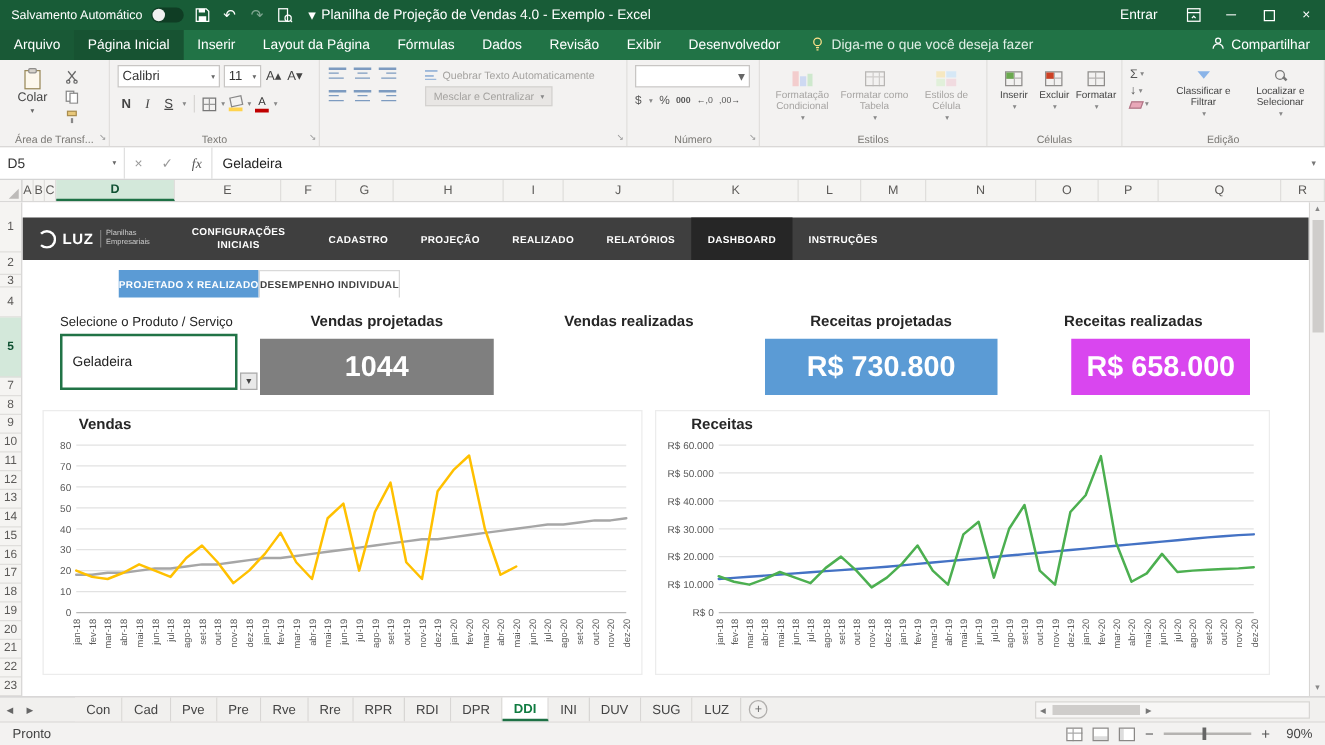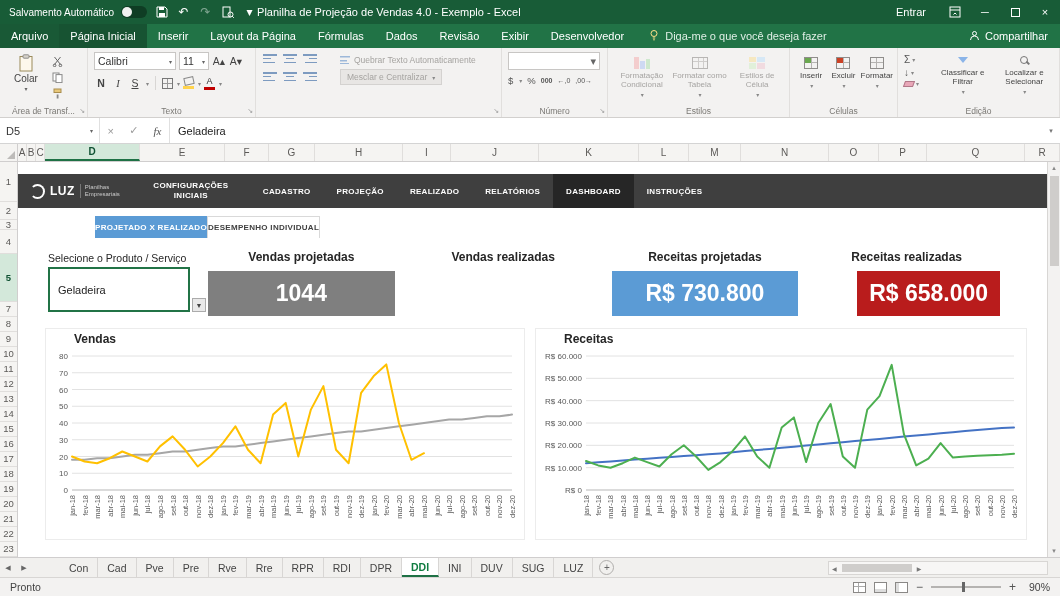--- a/index.html
+++ b/index.html
@@ -615,7 +615,7 @@
           </div>
           <div class="kpi">
             <div class="kpi-title">Receitas realizadas</div>
-            <div class="kpi-box" style="background: #b91c1c; margin-left: 44px;">R$ 658.000</div>
+            <div class="kpi-box" style="background: #d946ef; margin-left: 44px;">R$ 658.000</div>
           </div>
         </div>
 

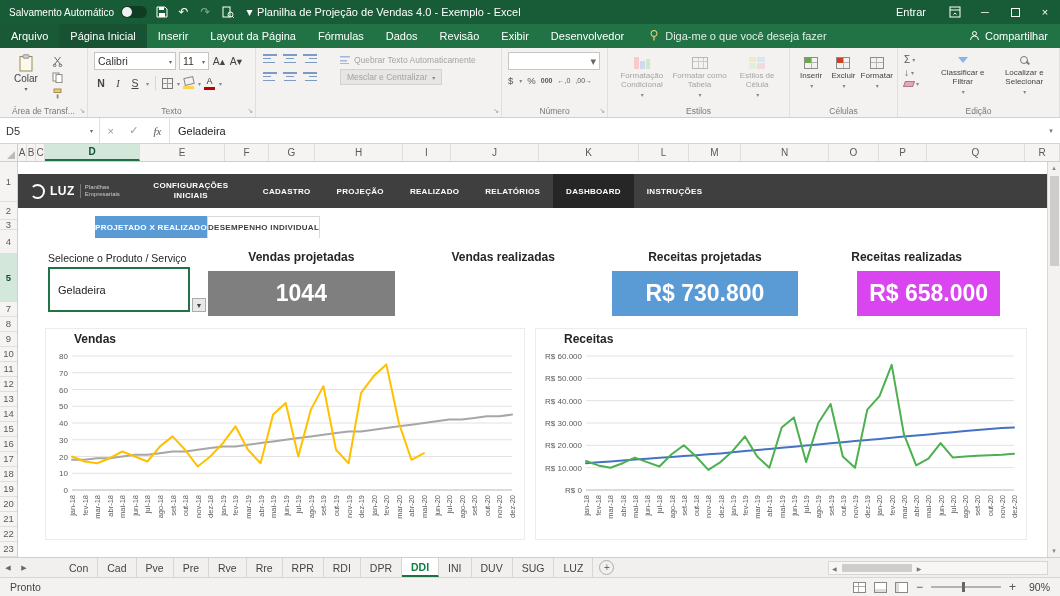--- a/index.html
+++ b/index.html
@@ -168,7 +168,7 @@
 .kpi{flex:1;}
 .kpi-title{text-align:center;font-size:12px;font-weight:bold;color:#262626;margin-bottom:7px;white-space:nowrap;}
 .kpi-box{height:45px;display:flex;align-items:center;justify-content:center;color:#fff;font-size:23px;font-weight:bold;}
-.chart-panel{position:absolute;top:166px;background:#fff;border:1px solid #ececec;margin-left:11px;}
+.chart-panel{position:absolute;top:166px;background:#fff;border:1px solid #ececec;}
 .cp-left{left:16px;width:480px;height:212px;}
 .cp-right{left:506px;width:492px;height:212px;}
 .chart-title{font-size:12px;font-weight:bold;color:#262626;margin:3px 0 0 28px;}

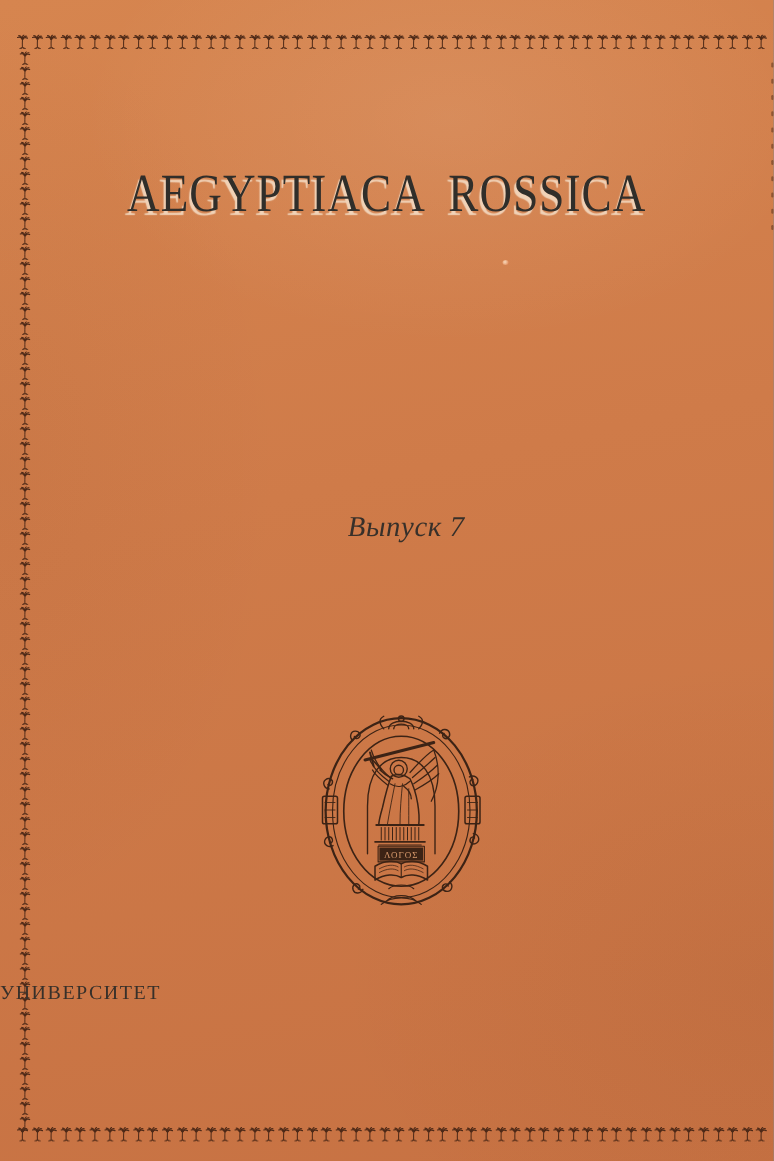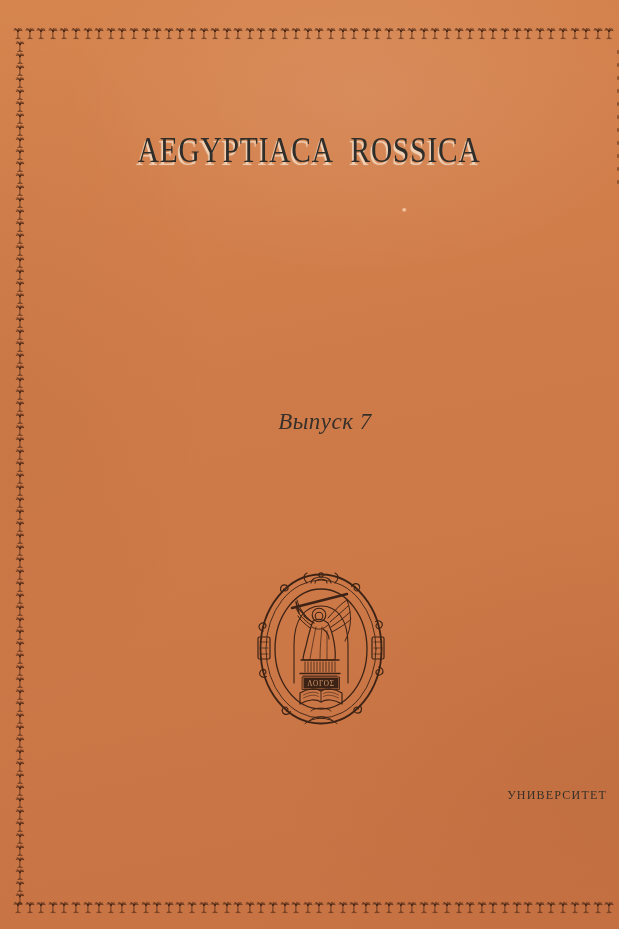--- a/index.html
+++ b/index.html
@@ -29,7 +29,7 @@
   
   .title{
     position:absolute; left:0; right:0; top:131px; text-align:center;
-    font-size:35px; color:var(--title); letter-spacing:1px; word-spacing:12px;
+    font-size:43px; color:var(--title); letter-spacing:1px; word-spacing:12px;
     text-shadow:-2px 3px 1px var(--title-shadow);
     white-space:nowrap;
   }

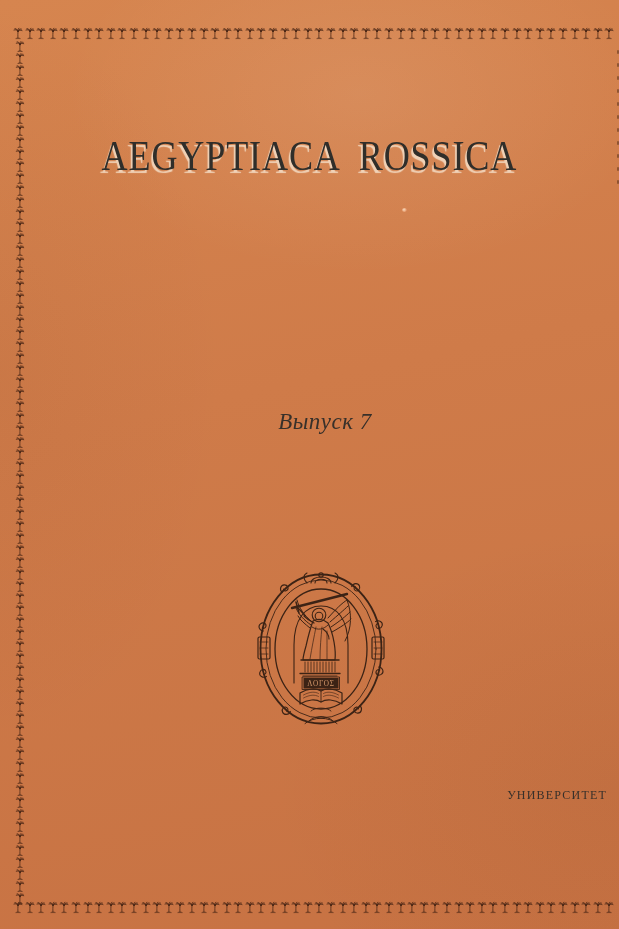--- a/index.html
+++ b/index.html
@@ -43,8 +43,8 @@
   .emblem{position:absolute; left:257px; top:571px; width:128px; height:156px; overflow:visible;}
   
   .publisher{
-    position:absolute; left:0; right:12px; top:783px; text-align:right;
-    font-size:12px; line-height:24px; color:var(--body); letter-spacing:1.2px;
+    position:absolute; left:0; right:0; top:783px; text-align:left;
+    font-size:16px; line-height:24px; color:var(--body); letter-spacing:1.2px;
   }
   .speck{
     position:absolute; left:402px; top:208px; width:5px; height:4px; border-radius:50%;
········
◆ AIM OF THE TASK:
Among the lines above, which contain the word "panel"? Copy every one.

◆ PROBLEM SOLUTION:
-.chart-panel{position:absolute;top:166px;background:#fff;border:1px solid #ececec;margin-left:11px;}
+.chart-panel{position:absolute;top:166px;background:#fff;border:1px solid #ececec;}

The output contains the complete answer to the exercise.